[Dataset records]
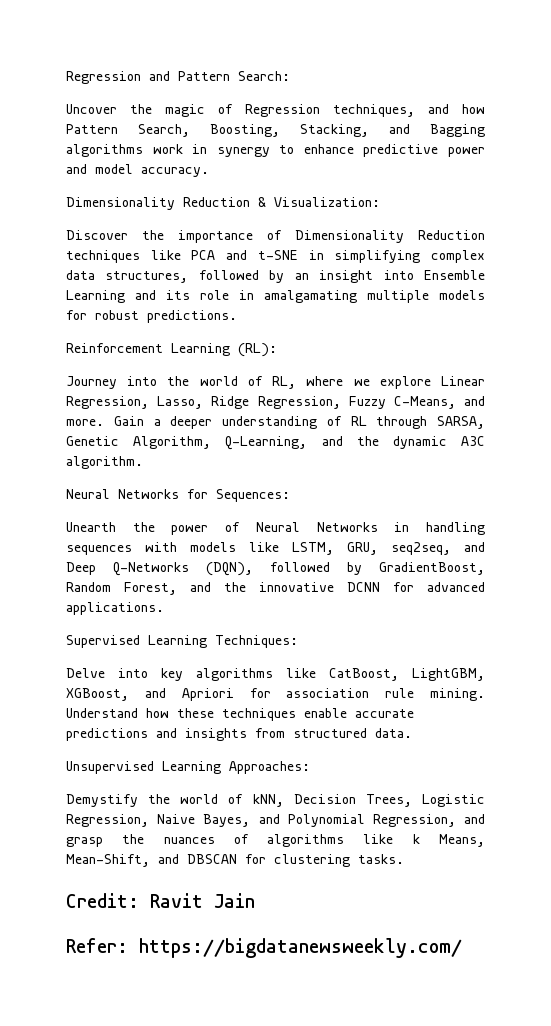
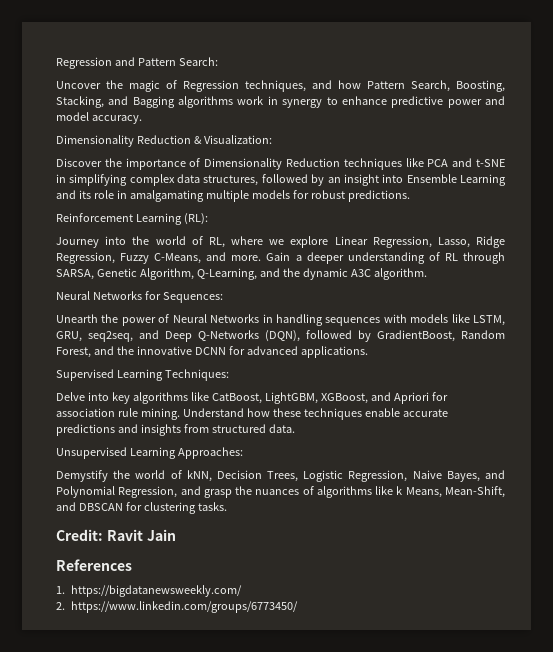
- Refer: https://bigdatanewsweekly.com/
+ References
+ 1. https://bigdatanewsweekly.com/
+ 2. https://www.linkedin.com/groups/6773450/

--

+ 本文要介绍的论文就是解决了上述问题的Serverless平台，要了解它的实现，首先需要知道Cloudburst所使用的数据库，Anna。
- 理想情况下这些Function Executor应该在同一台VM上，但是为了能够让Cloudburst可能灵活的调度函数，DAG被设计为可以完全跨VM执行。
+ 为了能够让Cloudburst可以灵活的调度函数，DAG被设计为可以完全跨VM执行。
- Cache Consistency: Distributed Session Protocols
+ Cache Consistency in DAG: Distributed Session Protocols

[About this exercise] Find all the lines containing "Distributed" in the material, then copy them.

[Your response]
- Cache Consistency: Distributed Session Protocols
+ Cache Consistency in DAG: Distributed Session Protocols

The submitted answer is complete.